▶ _Source records_
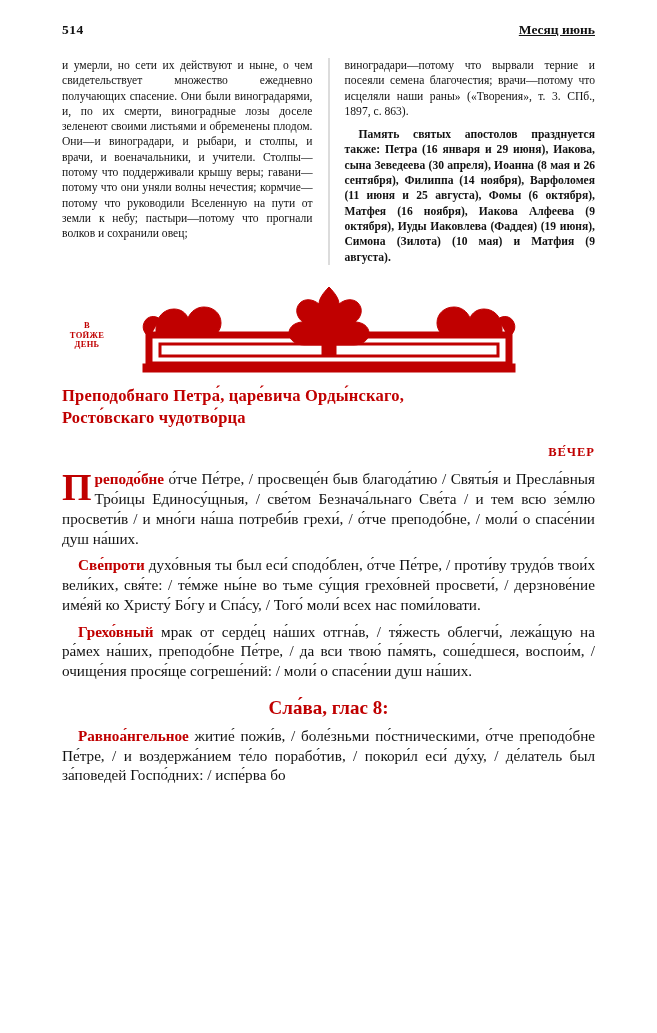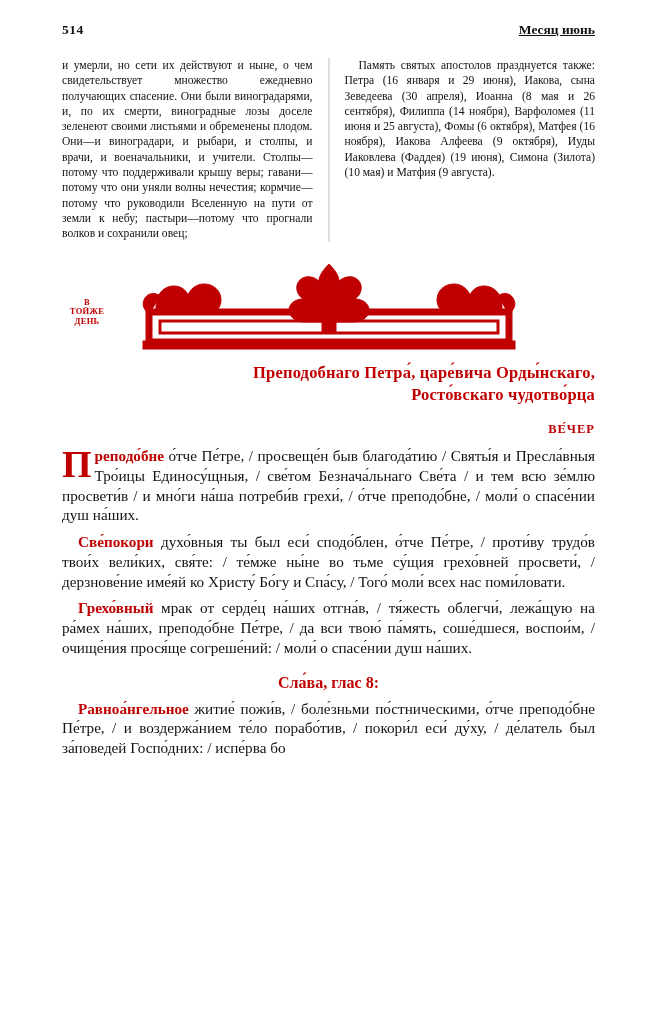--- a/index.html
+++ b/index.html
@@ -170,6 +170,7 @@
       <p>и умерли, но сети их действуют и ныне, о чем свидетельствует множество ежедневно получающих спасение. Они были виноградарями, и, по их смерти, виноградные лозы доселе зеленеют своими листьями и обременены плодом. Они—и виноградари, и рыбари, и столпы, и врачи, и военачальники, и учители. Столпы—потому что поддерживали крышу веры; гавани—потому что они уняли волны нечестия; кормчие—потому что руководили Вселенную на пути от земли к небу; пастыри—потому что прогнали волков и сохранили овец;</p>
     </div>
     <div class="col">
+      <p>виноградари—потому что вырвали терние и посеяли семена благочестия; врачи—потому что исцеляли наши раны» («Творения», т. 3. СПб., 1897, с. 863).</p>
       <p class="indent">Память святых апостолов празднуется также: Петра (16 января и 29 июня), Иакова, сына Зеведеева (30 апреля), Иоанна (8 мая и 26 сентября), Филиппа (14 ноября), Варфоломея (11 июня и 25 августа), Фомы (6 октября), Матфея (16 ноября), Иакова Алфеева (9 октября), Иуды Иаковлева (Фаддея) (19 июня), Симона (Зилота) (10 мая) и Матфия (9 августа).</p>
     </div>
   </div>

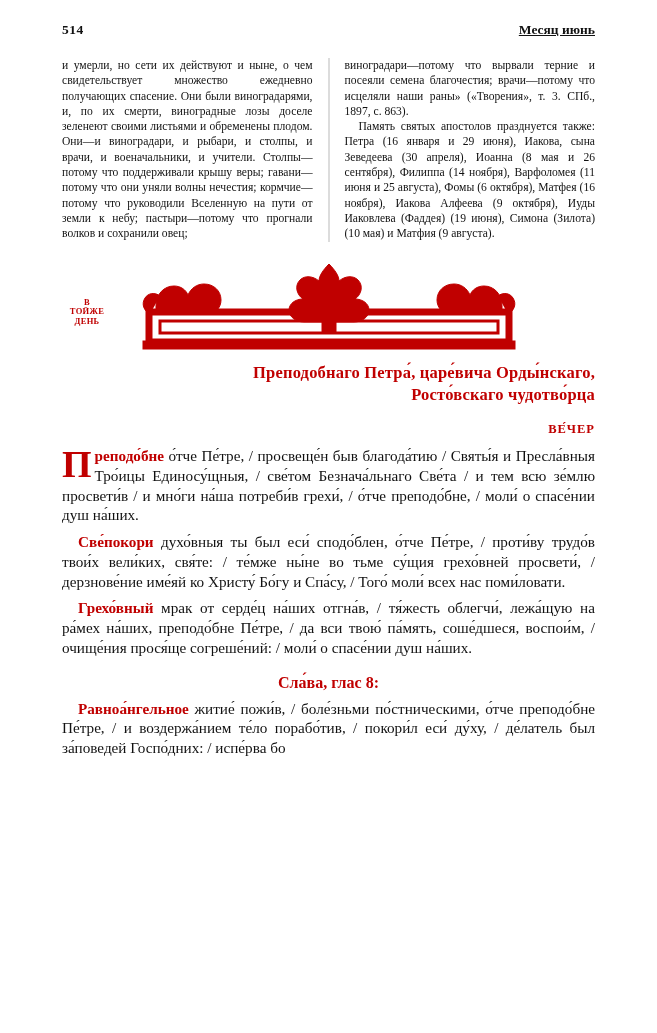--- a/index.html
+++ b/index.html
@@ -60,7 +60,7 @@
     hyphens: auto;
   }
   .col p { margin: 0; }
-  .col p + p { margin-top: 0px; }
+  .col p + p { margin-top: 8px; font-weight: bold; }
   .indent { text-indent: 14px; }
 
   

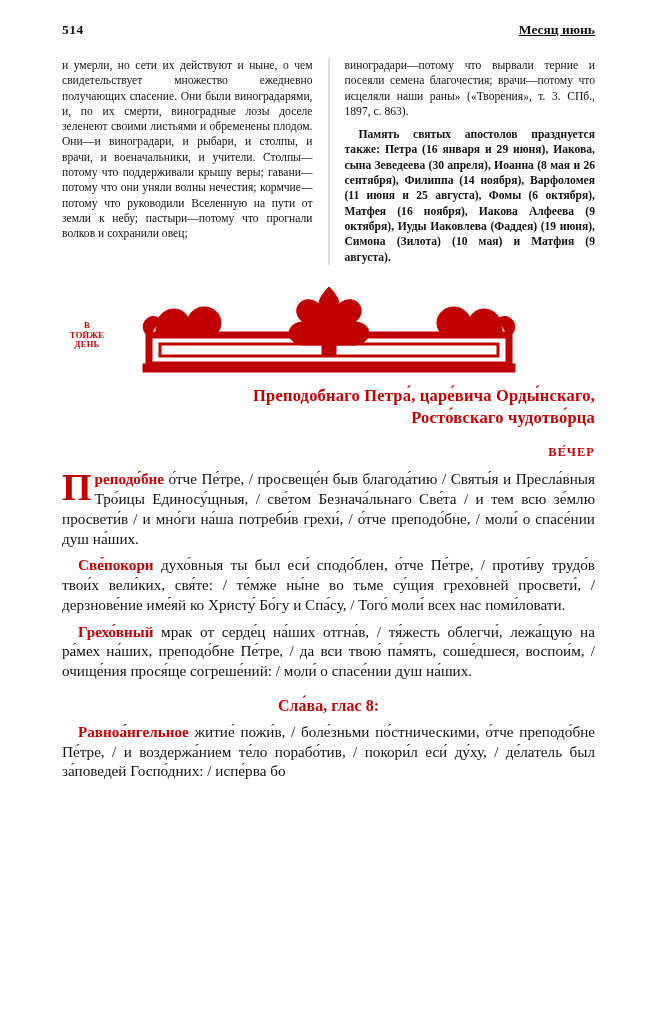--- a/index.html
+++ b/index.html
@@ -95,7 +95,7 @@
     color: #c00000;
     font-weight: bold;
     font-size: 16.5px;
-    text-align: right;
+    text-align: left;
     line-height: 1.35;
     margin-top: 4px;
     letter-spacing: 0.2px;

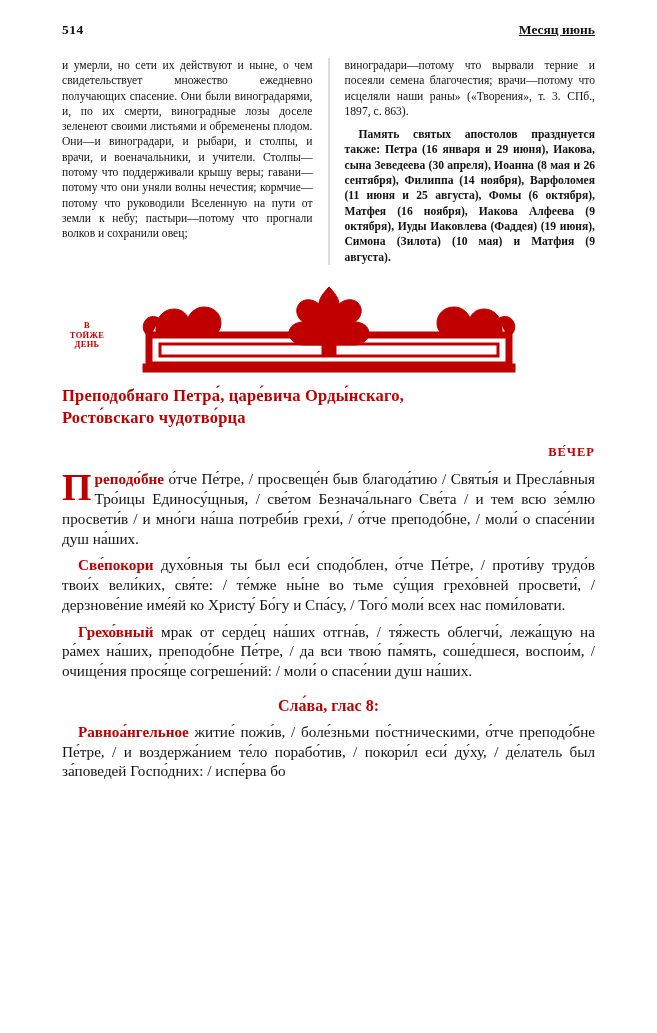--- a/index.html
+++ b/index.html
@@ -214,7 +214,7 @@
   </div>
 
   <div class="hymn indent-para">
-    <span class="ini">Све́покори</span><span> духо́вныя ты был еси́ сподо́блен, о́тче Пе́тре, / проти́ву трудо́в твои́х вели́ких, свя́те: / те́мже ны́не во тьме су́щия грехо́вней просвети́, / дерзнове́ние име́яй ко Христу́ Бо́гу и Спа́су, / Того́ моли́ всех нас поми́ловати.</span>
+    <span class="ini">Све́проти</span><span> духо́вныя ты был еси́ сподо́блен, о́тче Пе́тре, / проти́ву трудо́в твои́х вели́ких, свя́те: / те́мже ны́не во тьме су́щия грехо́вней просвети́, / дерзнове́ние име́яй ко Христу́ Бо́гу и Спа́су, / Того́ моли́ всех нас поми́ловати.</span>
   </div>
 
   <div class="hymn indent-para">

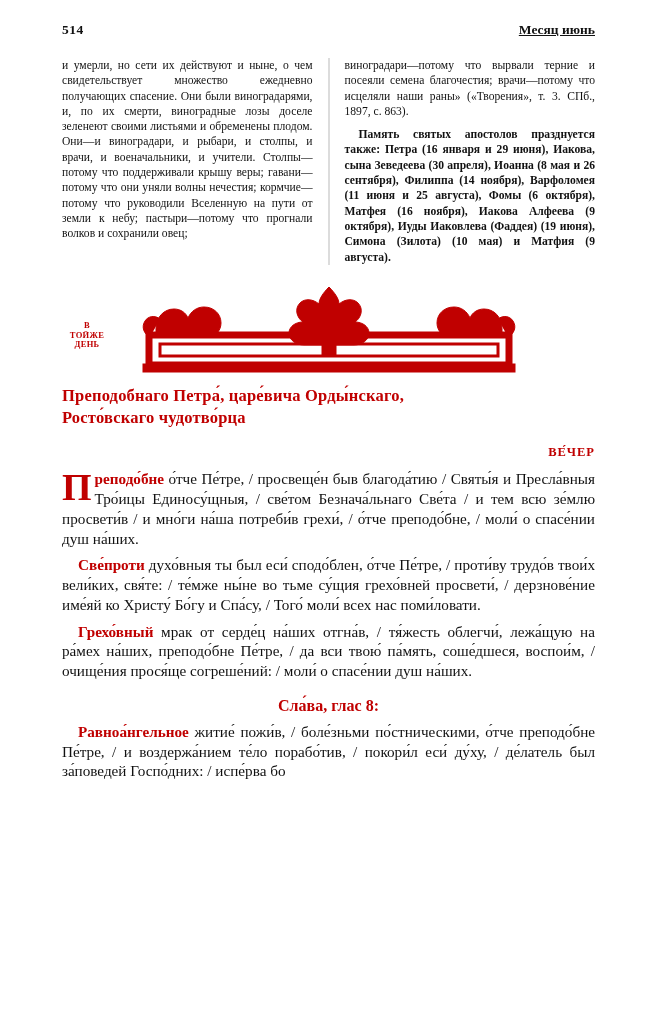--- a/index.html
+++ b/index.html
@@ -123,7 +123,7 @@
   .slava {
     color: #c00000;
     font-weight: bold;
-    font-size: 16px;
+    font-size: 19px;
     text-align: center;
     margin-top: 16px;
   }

---

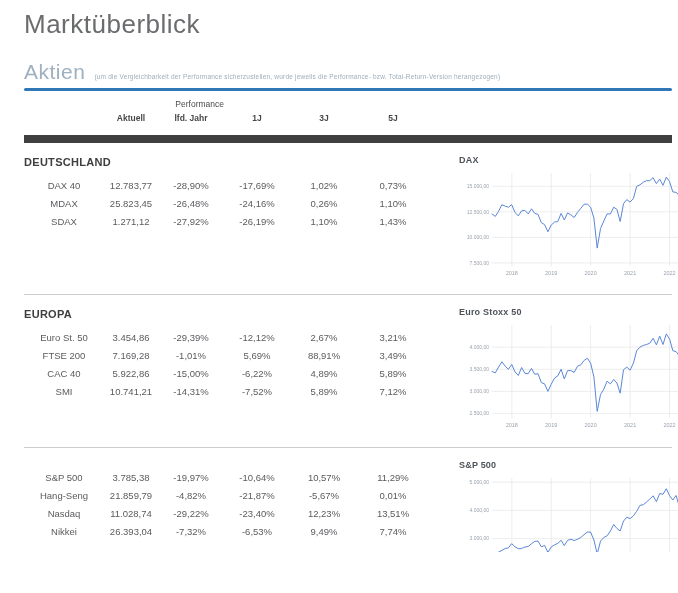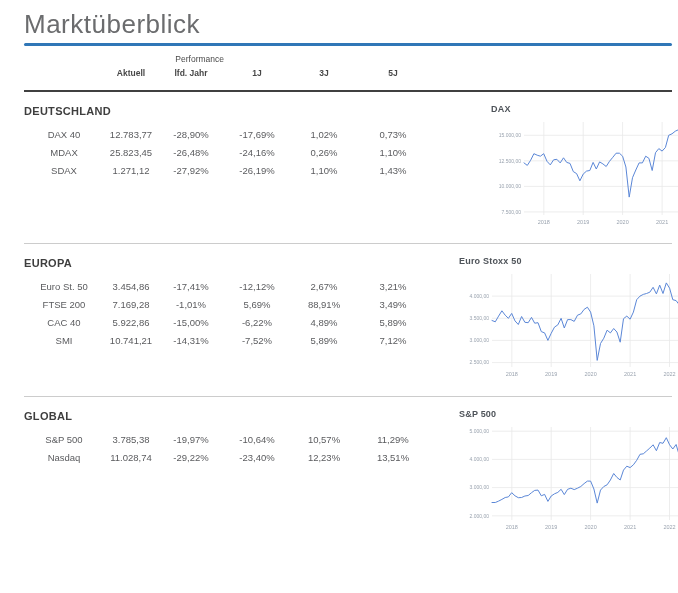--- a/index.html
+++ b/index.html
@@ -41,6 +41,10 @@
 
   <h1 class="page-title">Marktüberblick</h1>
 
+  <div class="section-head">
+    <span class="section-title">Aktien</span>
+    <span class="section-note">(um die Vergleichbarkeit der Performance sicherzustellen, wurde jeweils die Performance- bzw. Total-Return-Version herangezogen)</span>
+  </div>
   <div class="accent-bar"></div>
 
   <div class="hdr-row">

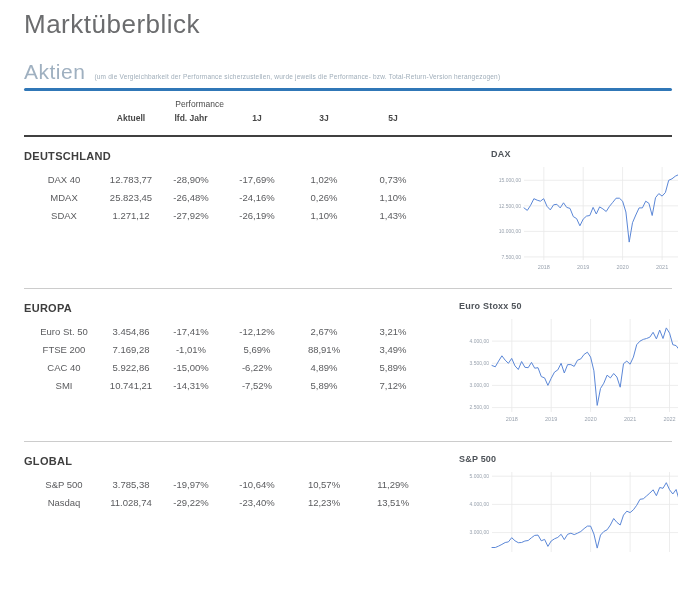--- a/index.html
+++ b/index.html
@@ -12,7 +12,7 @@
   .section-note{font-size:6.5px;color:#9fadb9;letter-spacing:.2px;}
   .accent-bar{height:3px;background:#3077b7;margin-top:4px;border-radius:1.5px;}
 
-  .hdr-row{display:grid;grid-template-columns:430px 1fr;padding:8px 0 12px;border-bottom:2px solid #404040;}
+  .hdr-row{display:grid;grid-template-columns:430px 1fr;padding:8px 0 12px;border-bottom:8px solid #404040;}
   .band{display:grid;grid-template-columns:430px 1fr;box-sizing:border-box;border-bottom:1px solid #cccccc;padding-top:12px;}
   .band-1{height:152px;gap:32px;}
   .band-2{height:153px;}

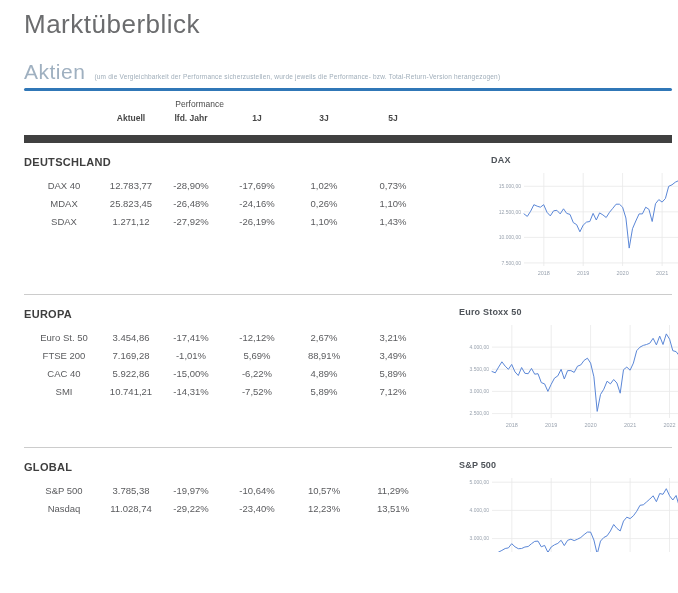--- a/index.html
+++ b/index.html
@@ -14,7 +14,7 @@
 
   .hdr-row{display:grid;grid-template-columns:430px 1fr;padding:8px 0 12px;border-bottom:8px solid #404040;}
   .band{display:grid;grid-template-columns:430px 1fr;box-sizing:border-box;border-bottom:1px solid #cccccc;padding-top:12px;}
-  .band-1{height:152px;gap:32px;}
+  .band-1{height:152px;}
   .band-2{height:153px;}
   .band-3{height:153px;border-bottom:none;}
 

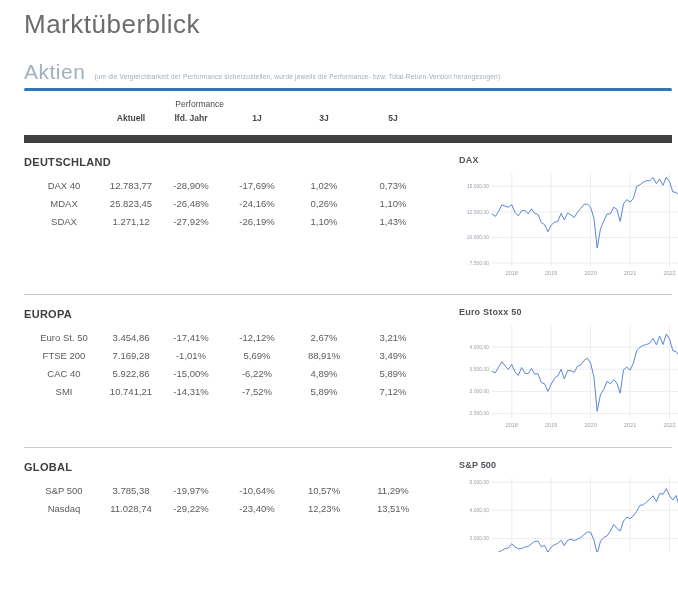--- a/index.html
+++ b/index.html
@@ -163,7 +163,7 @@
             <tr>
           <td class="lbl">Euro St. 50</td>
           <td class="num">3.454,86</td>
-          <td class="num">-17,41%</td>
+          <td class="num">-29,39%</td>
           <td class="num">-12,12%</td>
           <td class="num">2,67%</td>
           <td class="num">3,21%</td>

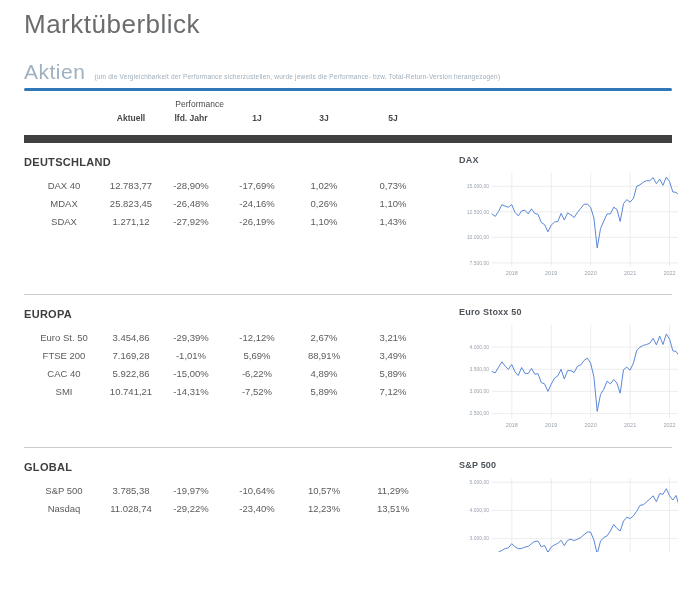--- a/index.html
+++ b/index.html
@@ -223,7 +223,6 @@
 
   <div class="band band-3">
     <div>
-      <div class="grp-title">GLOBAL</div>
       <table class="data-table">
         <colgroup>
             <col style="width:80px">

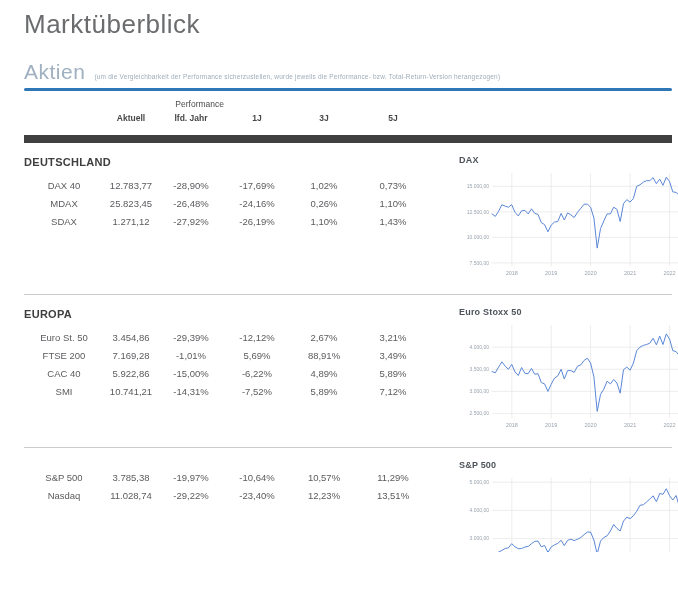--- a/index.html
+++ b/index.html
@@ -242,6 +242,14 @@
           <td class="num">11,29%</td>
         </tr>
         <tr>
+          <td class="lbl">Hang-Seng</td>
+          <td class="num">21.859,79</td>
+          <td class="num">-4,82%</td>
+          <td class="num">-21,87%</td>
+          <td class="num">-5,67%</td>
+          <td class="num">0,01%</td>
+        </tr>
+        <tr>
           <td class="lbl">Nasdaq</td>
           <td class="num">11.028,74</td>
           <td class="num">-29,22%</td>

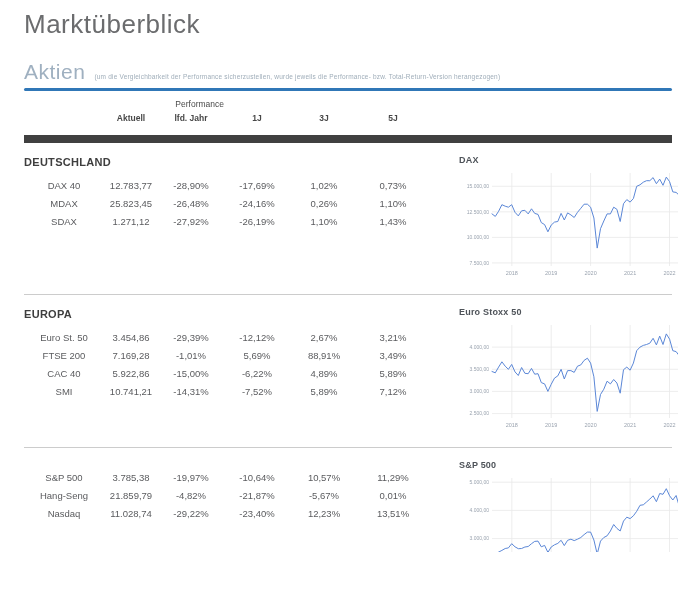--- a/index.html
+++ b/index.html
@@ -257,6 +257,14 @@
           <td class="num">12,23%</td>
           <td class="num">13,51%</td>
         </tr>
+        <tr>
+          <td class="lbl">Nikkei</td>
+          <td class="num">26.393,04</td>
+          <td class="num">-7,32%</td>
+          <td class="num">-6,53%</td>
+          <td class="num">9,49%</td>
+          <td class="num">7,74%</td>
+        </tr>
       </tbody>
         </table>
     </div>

▶ _What to do_
Take every line from the data that includes the word "text".

▶ _Answer to the problem_
   .indent { text-indent: 14px; }
-    text-align: right;
+    text-align: left;
     text-align: center;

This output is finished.